晚宴的餐廳內,人群差不多已到齊,眾人也不拘謹,三三兩兩地聚著,等候著傳聞中那位財大氣粗購下otr車企的神秘資本家入場,溫幾栩一向不關心商場上的事,更何況那人從未透露過任何信息,也就沒什么興趣,專注地吃著面前的小蛋糕。
江鶴軒抵唇笑,反問:“不好看?”
“還行。”
溫幾栩如實說道,兩人都是從豆芽菜時期一同長大的,饒是沒被人祈求幫忙將情書遞給江鶴軒,也知道他以高票數當選初中、高中校草的事跡,溫幾栩仍舊對這張欠揍的臉生出了免疫,從始至終沒覺得他這副皮囊又有帥。
或許是半年未見,他又改頭換面弄了截然不同的造型,溫幾栩被他那雙看狗都深情的眸子含笑凝了半晌,驟然想起聞堰寒為之吃醋說出的話,不免耳熱,困惑地移開視線。
按理說以江鶴軒受歡迎的程度,換女友的速度應該比她還快才對。
可是這么多年來,他也只是耍耍嘴皮子居多,身邊從未見真有過哪個女孩。
溫幾栩越想越不對勁。
宴會大廳的旋轉玻璃門悠然有序地轉動著,高懸的水晶燈柔和的光線落在男人薄厲冷漠的鋒棱臉龐上,米灰色的大衣敞開著,一雙手懶怠地插在褲兜內,里側是一絲不茍貼著身軀的黑色襯衣,露出鎖骨和若隱若現的肌理,配套的米白色長褲因邁步的動作,折疊出工整的弧度。
淡漠的眉眼掃過來,周身披著月色的涼意,像是化不開的霜雪,耳骨處的粉鉆耳釘在光下折射出細碎的火彩,像是一抹蠱人的郁色,打破了那份禁欲感。
溫幾栩背對著大廳正門的反向,手掌拖著下巴,餐叉百無聊賴地戳著,靈光乍現,“你該不會是喜歡我吧?”
江鶴軒沒說話,目光落在她身后那道人影。
自那位神秘的資本家踏入大廳的一刻,宴會廳驟然安靜下來。
車隊經理一一介紹著成員名字,聞堰寒的視線卻始終落在那抹嬌俏的身影上,見狀,車隊經理也不再浪費口舌,招呼著溫幾栩過去,語氣透著點老師帶領出優秀學生的自豪,“this is our youngest racing driver(這是我們車隊最年輕的賽車手),elaine.”

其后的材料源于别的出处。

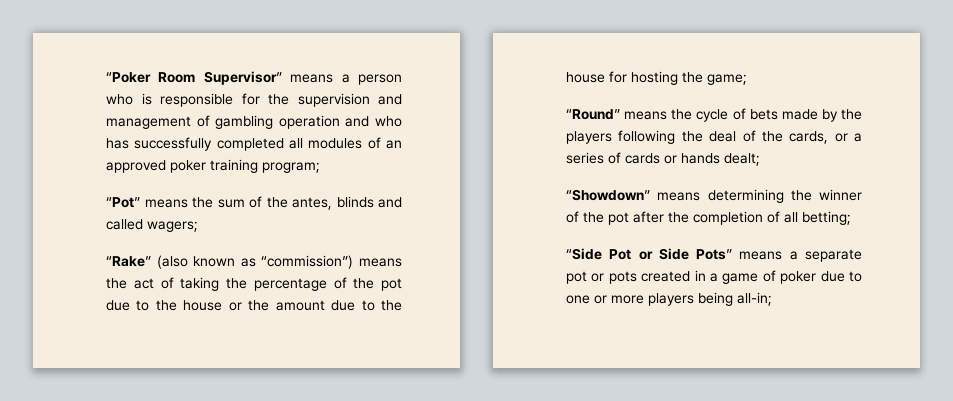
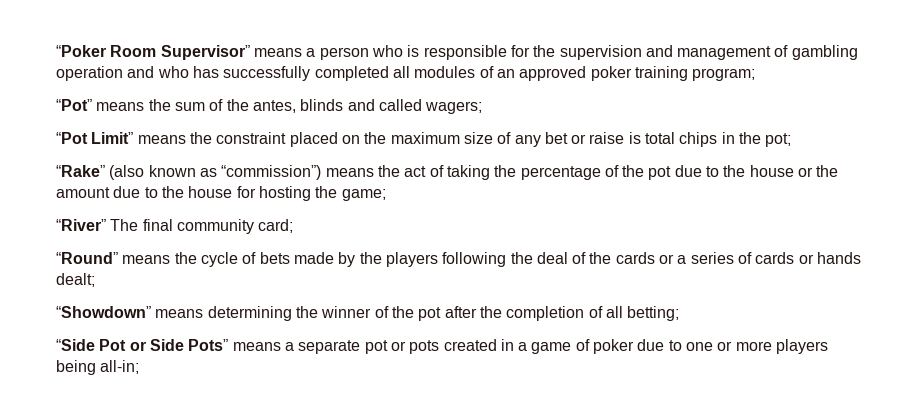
+ “Pot Limit” means the constraint placed on the maximum size of any bet or raise is total chips in the pot;
+ “River” The final community card;
- “Round” means the cycle of bets made by the players following the deal of the cards, or a series of cards or hands dealt;
+ “Round” means the cycle of bets made by the players following the deal of the cards or a series of cards or hands dealt;

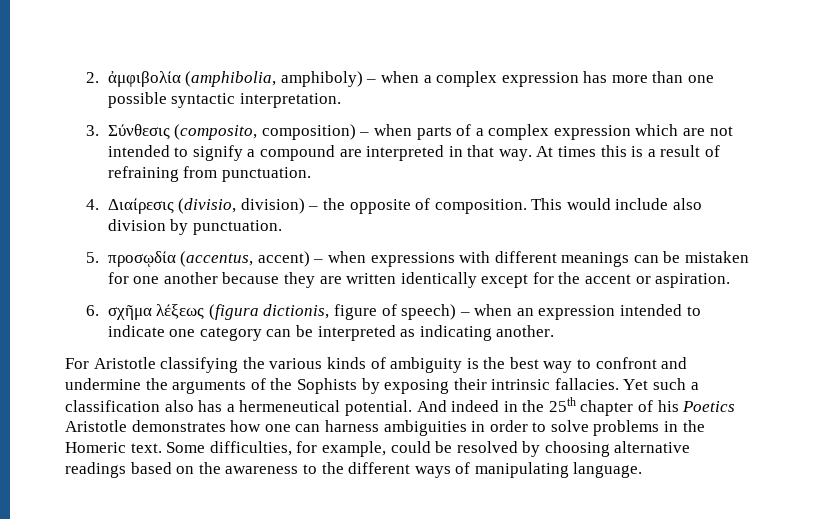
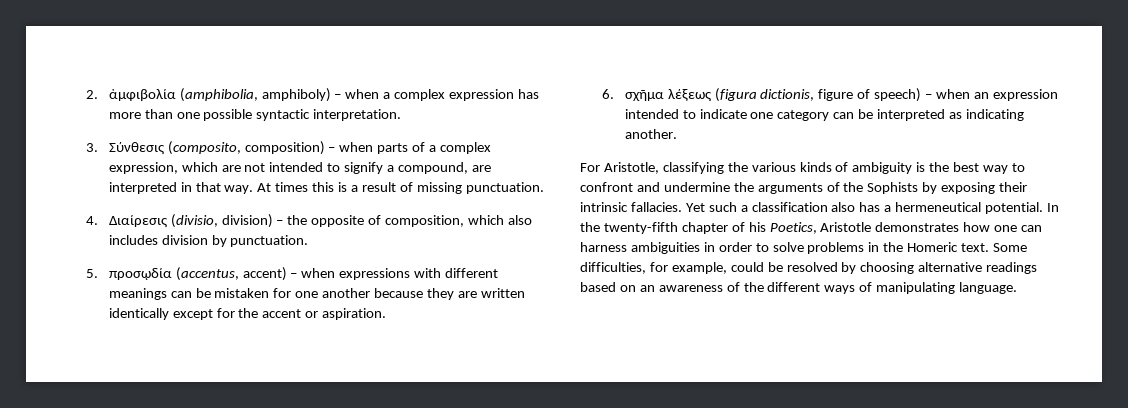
- 3. Σύνθεσις (composito, composition) – when parts of a complex expression which are not intended to signify a compound are interpreted in that way.
+ 3. Σύνθεσις (composito, composition) – when parts of a complex expression, which are not intended to signify a compound, are interpreted in that way.
- At times this is a result of refraining from punctuation.
+ At times this is a result of missing punctuation.
- 4. Διαίρεσις (divisio, division) – the opposite of composition. This would include also division by punctuation.
+ 4. Διαίρεσις (divisio, division) – the opposite of composition, which also includes division by punctuation.
- For Aristotle classifying the various kinds of ambiguity is the best way to confront and undermine the arguments of the Sophists by exposing their intrinsic fallacies.
+ For Aristotle, classifying the various kinds of ambiguity is the best way to confront and undermine the arguments of the Sophists by exposing their intrinsic fallacies.
- And indeed in the 25th chapter of his Poetics Aristotle demonstrates how one can harness ambiguities in order to solve problems in the Homeric text.
+ In the twenty-fifth chapter of his Poetics, Aristotle demonstrates how one can harness ambiguities in order to solve problems in the Homeric text.
- Some difficulties, for example, could be resolved by choosing alternative readings based on the awareness to the different ways of manipulating language.
+ Some difficulties, for example, could be resolved by choosing alternative readings based on an awareness of the different ways of manipulating language.

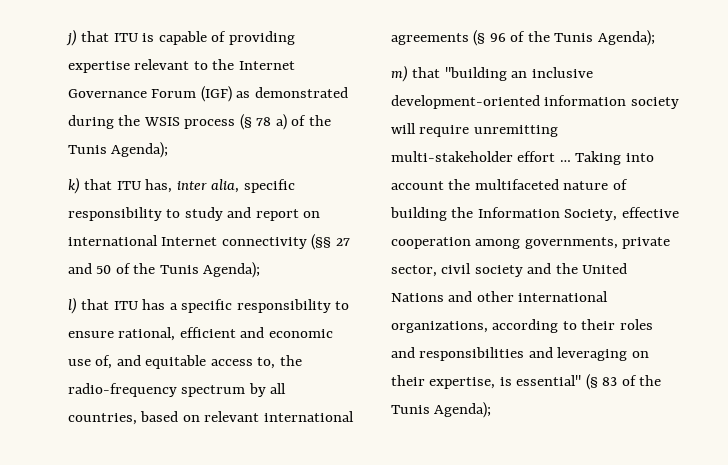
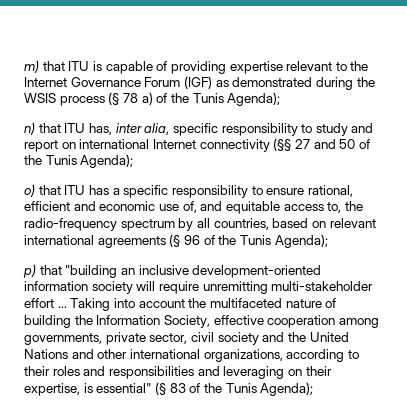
- j) that ITU is capable of providing expertise relevant to the Internet Governance Forum (IGF) as demonstrated during the WSIS process (§ 78 a) of the Tunis Agenda);
+ m) that ITU is capable of providing expertise relevant to the Internet Governance Forum (IGF) as demonstrated during the WSIS process (§ 78 a) of the Tunis Agenda);
- k) that ITU has, inter alia, specific responsibility to study and report on international Internet connectivity (§§ 27 and 50 of the Tunis Agenda);
+ n) that ITU has, inter alia, specific responsibility to study and report on international Internet connectivity (§§ 27 and 50 of the Tunis Agenda);
- l) that ITU has a specific responsibility to ensure rational, efficient and economic use of, and equitable access to, the radio-frequency spectrum by all countries, based on relevant international agreements (§ 96 of the Tunis Agenda);
+ o) that ITU has a specific responsibility to ensure rational, efficient and economic use of, and equitable access to, the radio-frequency spectrum by all countries, based on relevant international agreements (§ 96 of the Tunis Agenda);
- m) that "building an inclusive development-oriented information society will require unremitting multi-stakeholder effort …
+ p) that "building an inclusive development-oriented information society will require unremitting multi-stakeholder effort …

溫幾栩有些僵硬地站起身,對上那雙深眸,感覺自己像是要被漩渦吞噬。
半年未見,他身上的氣質似乎更冷冽了些,頭發似是燙過,微卷的發尾梳了上去,耳骨竟還戴了顆耳釘。
又欲又撩。還有股說不出的蠱。
聞堰寒唇角勾提,伸手欲與她交握,淡聲:“好久不見,溫小姐。”
溫幾栩這半年來出席了不少正式場合,不再像從前那樣,什么心事都寫在臉上,調整完狀態后,她挽唇,正思忖著該說些什么官方的套話。